Just off the hills of brown;

Such happy, simple fisherfolk,

Before the Lord came down.

Contented, peaceful fishermen,

Before they ever knew

The peace of God that filled their hearts

Brimful, and broke them too.

Young John who trimmed the flapping sail,

Homeless in Patmos died.

Peter, who hauled the teeming net,

Head down was crucified.

The peace of God, it is no peace,

But strife closed in the sod.

Yet, brothers, pray for but one thing –

The marvelous peace of God.1


What had been cherished had to be set aside. When God’s spirit works, it often must work in spite of human reluctance, indifference, even opposition. Squeeze a balloon in one place and the air will fill into another spot. For a Jew to accept the fact that God could be working among the Gentiles was as difficult as the decisions of the first four disciples to abandon their way of life on the lake to go fishing for another sort of catch.


Isaiah spoke about those dwelling in a land of deep darkness, and I suppose we don’t have to be Hebrews in exile to know what deep darkness is all about. Those who have dwelt in a land of deep darkness know who they are when the Prince of Darkness taps them on the shoulder.
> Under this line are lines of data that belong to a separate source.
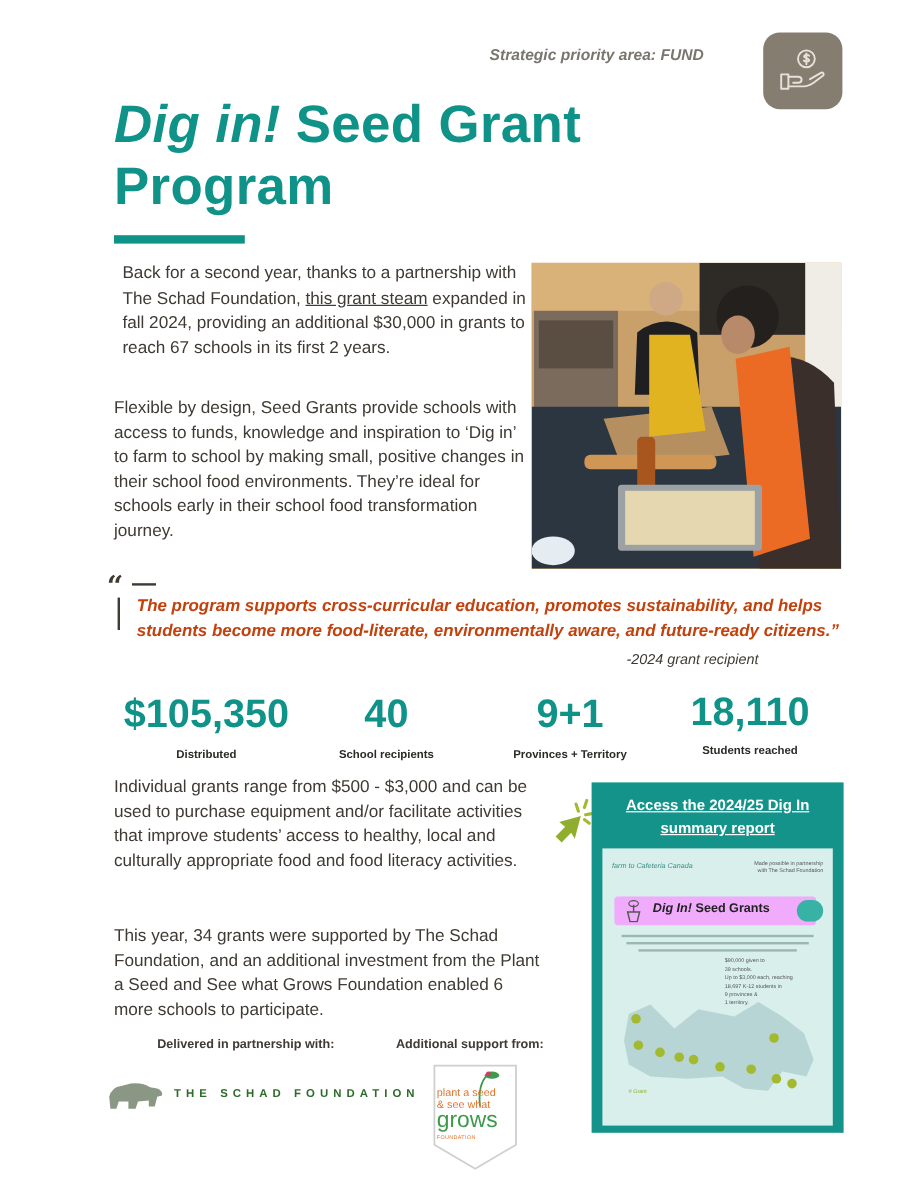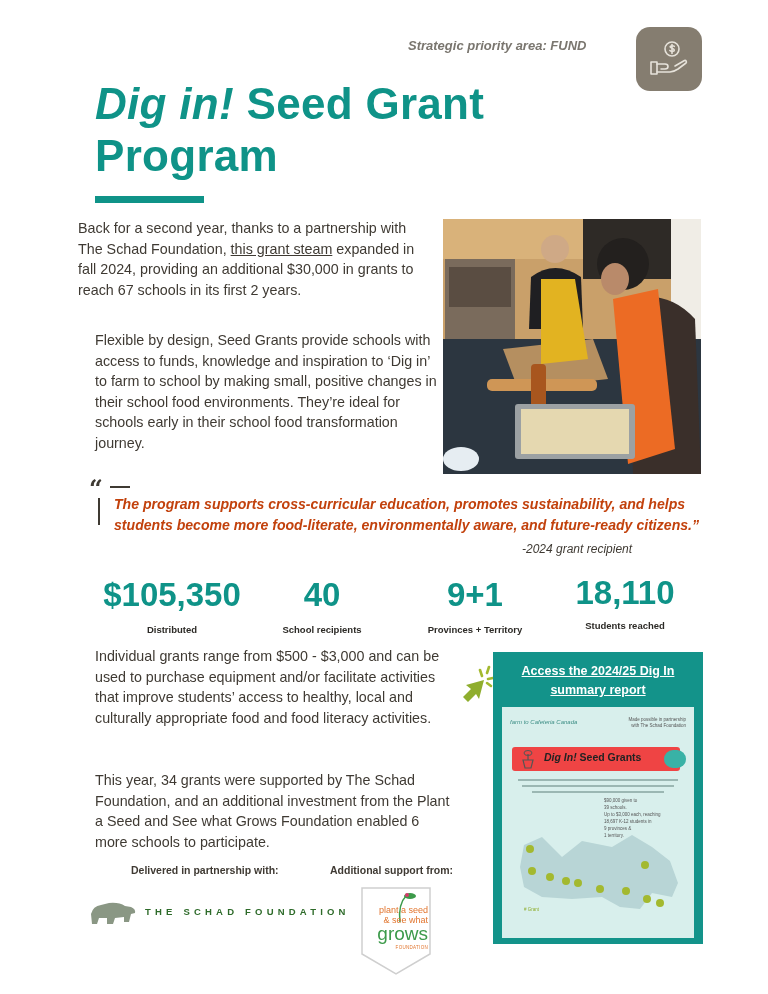"Back for a second year," .p1 { left: 78px -> 102px }
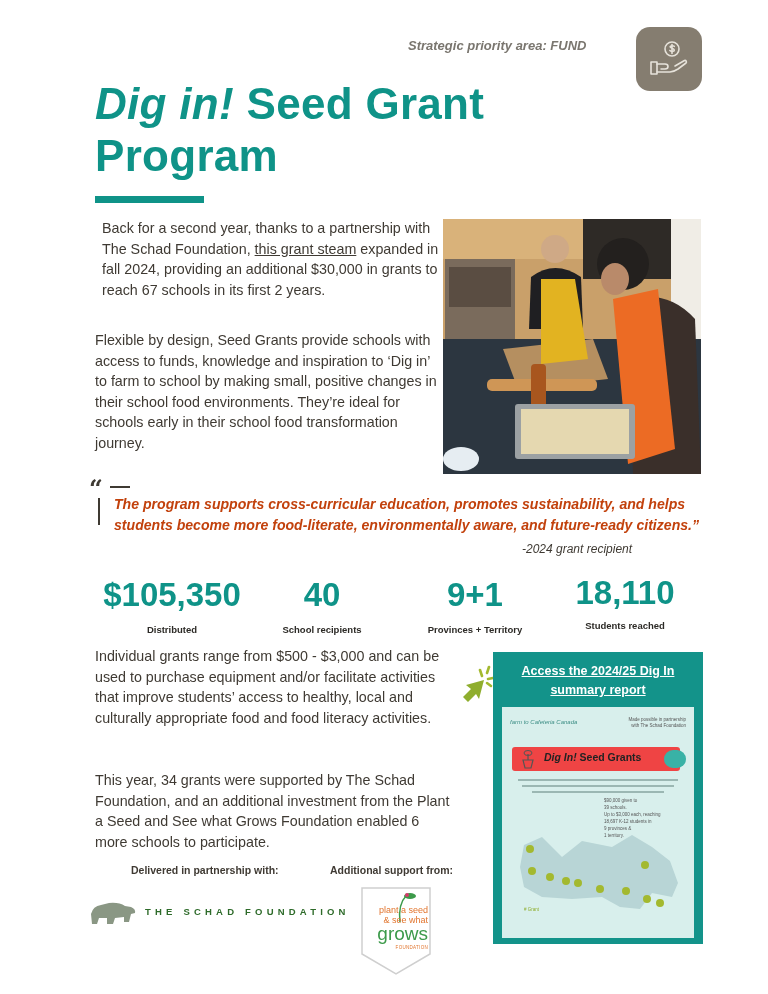"Dig In! Seed Grants" .mini-banner { background: #ef4444 -> #f0abfc }
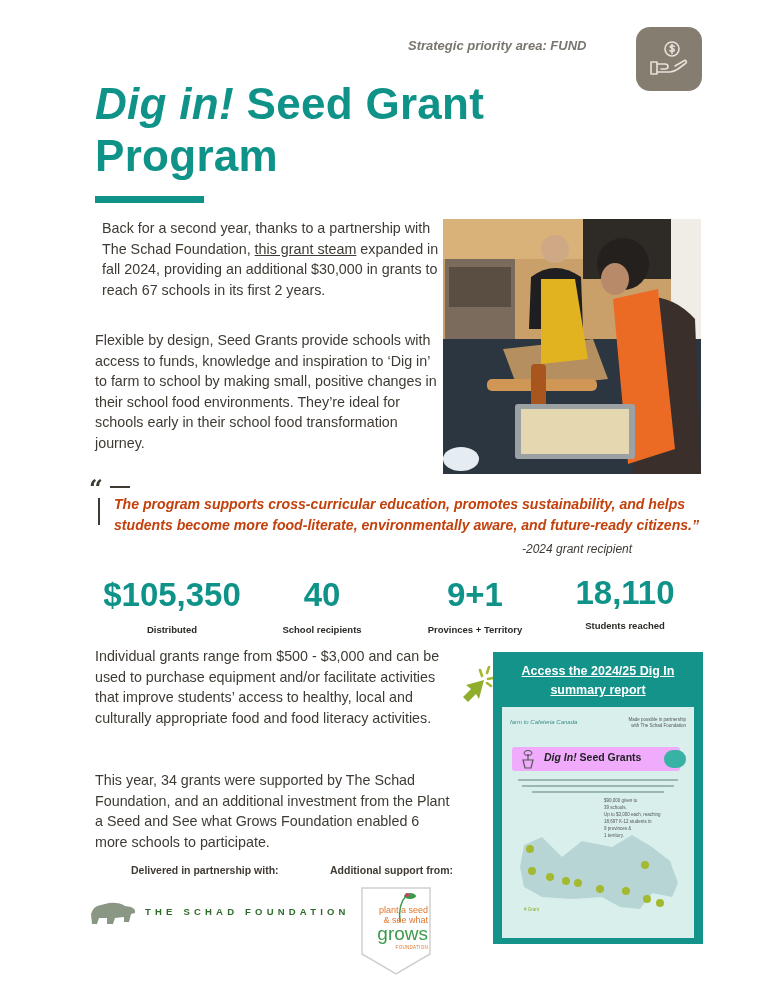"plant a seed" div { text-align: right -> left }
We know who we are and we shudder because the land of deep darkness is the kingdom of annihilation and obliteration. It is the land where creation is reversed, and things that used to make sense begin to dissolve back into their original chaos, the place where the loving hand of God on nature is not necessarily replaced by an evil hand so much as by no hand at all: no guidance, no love, no order, no creation, just deep darkness and chaos.
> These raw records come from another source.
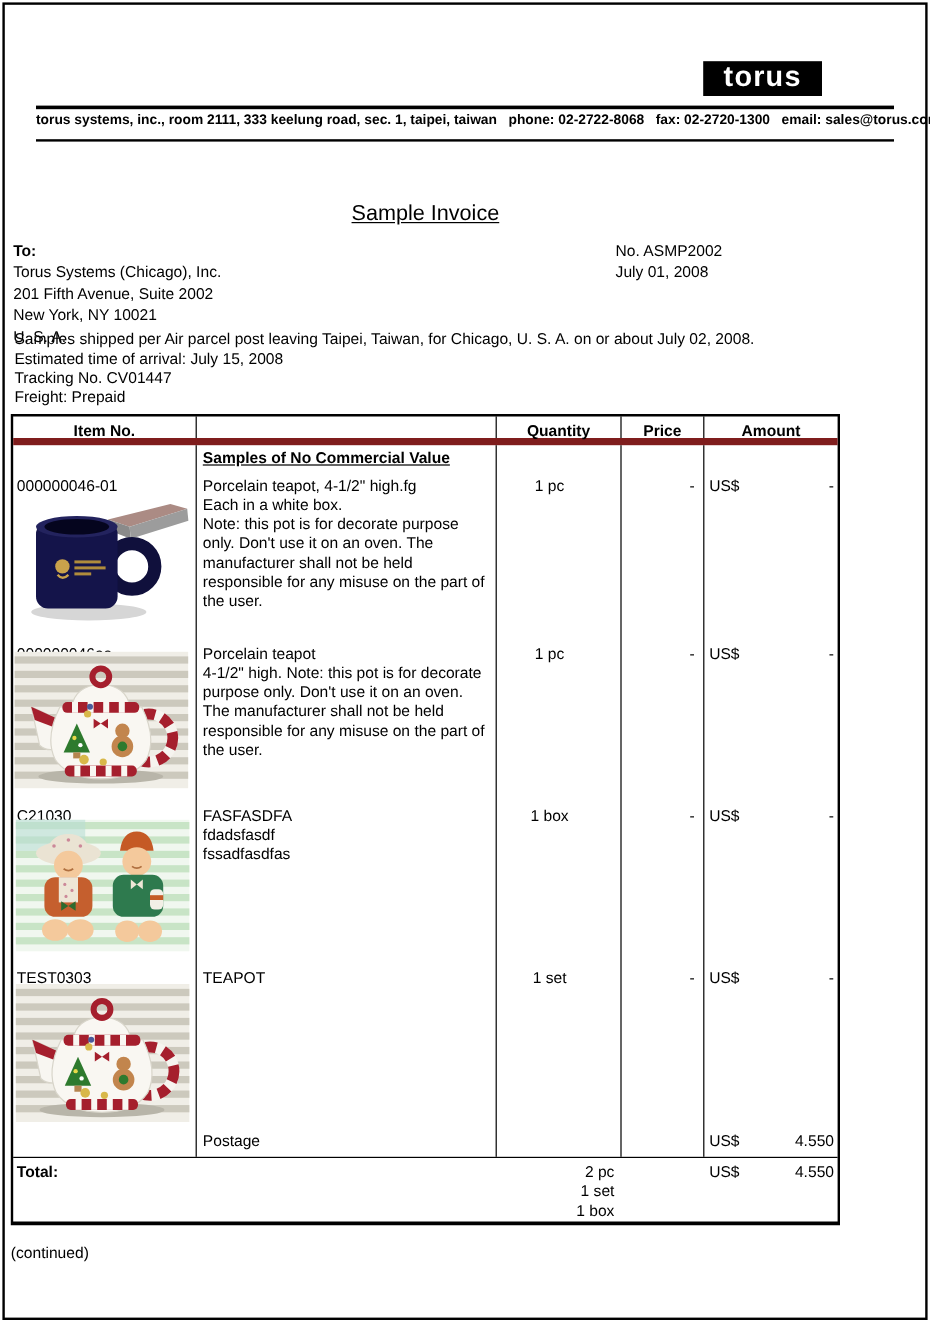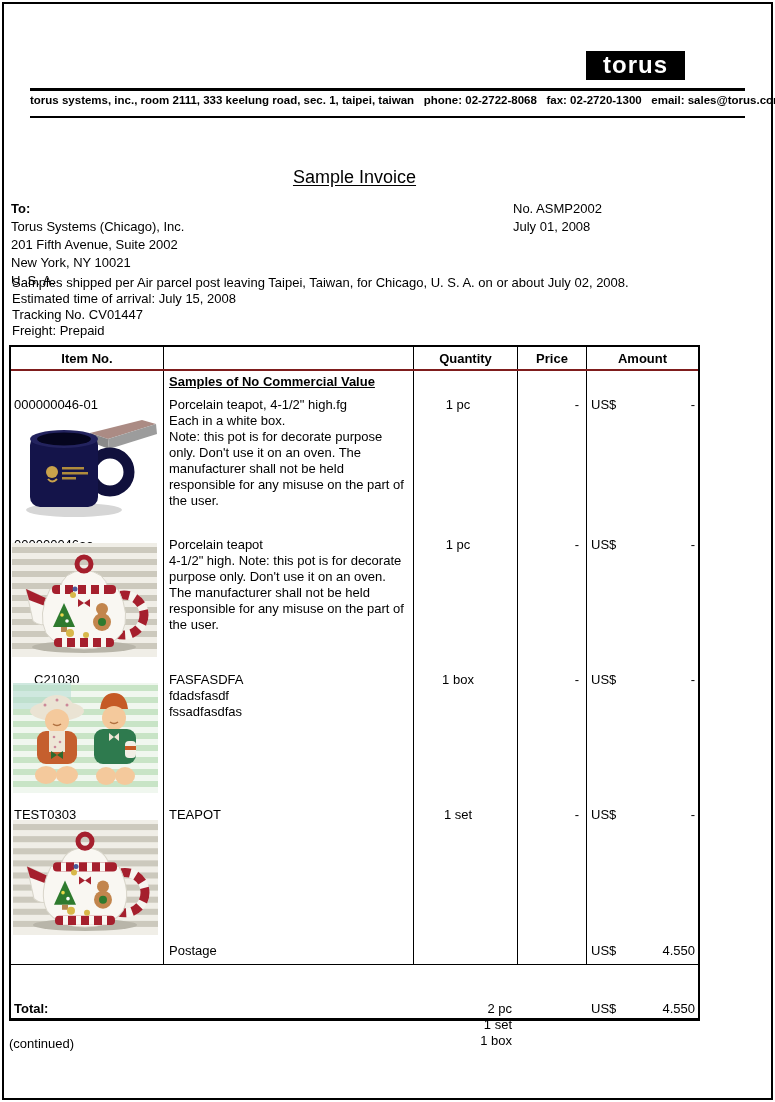"Item No." .thead { border-bottom: 2px solid #7f1d1d -> 6px solid #7f1d1d }
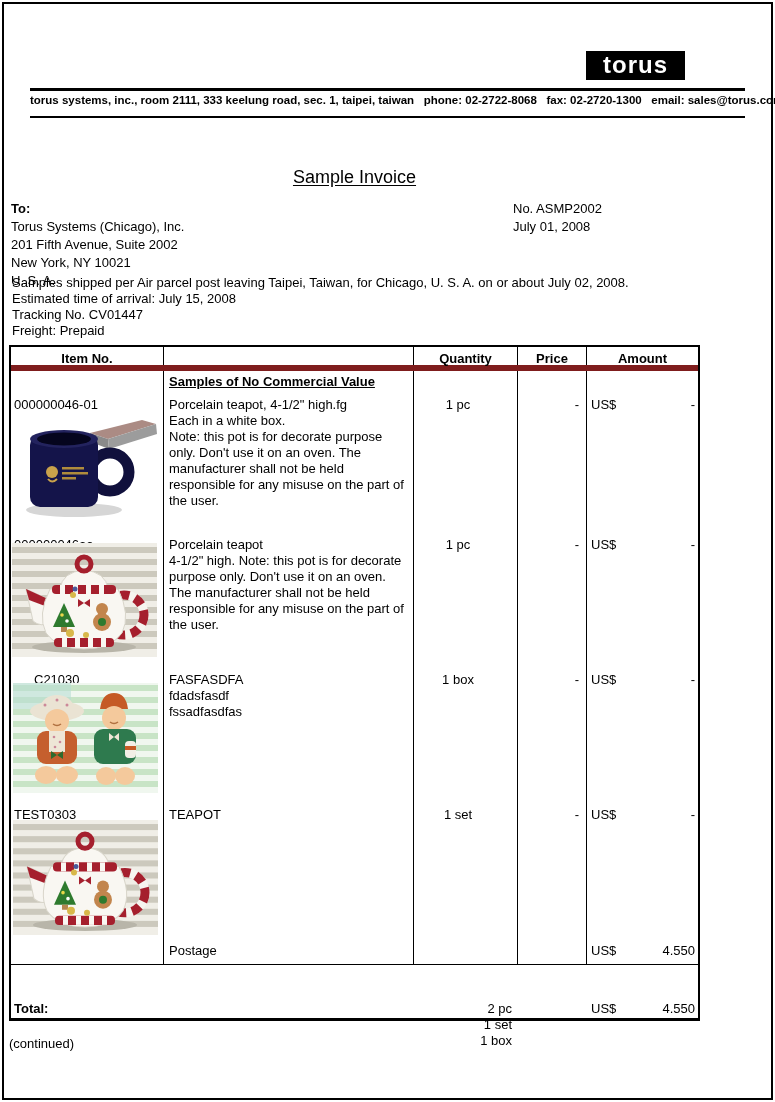"C21030" div.item-code { margin-left: 20px -> none }
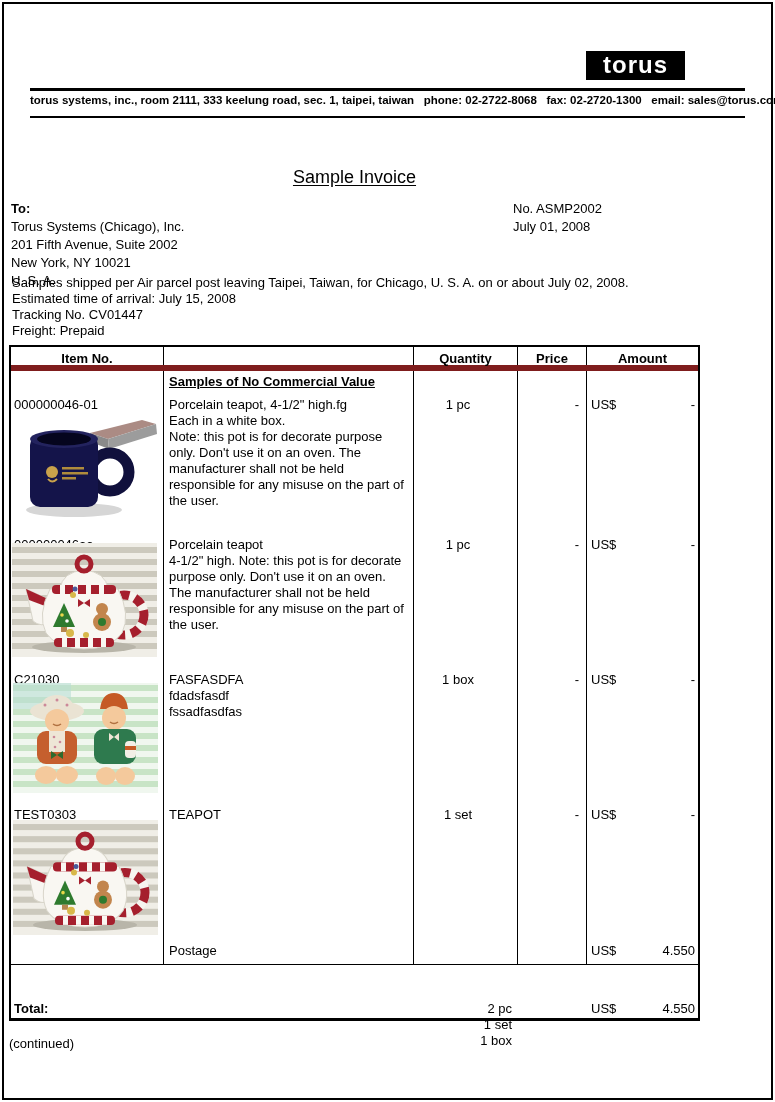"Total:" .total-row { margin-top: 32px -> none }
Anyone who has walked into a room once occupied by a loved one who is now gone, seeing the half-read book on the night table, the pajamas hung in the bathroom, the eyeglasses on the dresser, the medicines in the cabinet, the clothing in the closet, anyone who has had to pick up their life with that kind of emptiness cutting a big hole in the middle of it, knows where the land of deep darkness is. The one who has experienced the falling-apart marriage, the still-born child, the approach of retirement when there seems to be so much more to do, these know where the land of deep darkness is.


To all of us who have visited the kingdom of darkness and dread a return trip, Jesus extends an invitation to go fish. While it may seem like an option, the call to discipleship is not some choice we make among other alternatives, but turns out to be the only alternative to the land of deep darkness, for no other loyalty springs forth from the kingdom of heaven. Jesus called those four fishermen to a new kind of fishing, and in the process of responding they discovered that all other loyalties are temporary, none endures, not family, not Temple, not career, not nation, not even life itself. No, an invitation from Jesus to go fish is an invitation to follow the only one who leads forth from the land of deep darkness toward the great light.


Albert Schweitzer once wrote,


“He comes to us as One unknown, without a name, as of old, by the lakeside, He came to those men who knew him not. He speaks to us the same word: “Follow thou me.” And sets us to the tasks which He has to fulfill for our time. He commands. And to those who obey Him, whether they be wise or simple, He will reveal Himself in the toils, the conflicts, the sufferings which they shall pass through in His fellowship, and as an ineffable mystery, they shall learn in their own experience Who He is.”2


God give us the courage to rise and follow as Christ calls our names by the lakeside.


____________________________

1 William Alexander Percy, Copyright 1924, LeRoy P. Percy.

2 Albert Schweitzer, The Quest of the Historical Jesus, p. 403.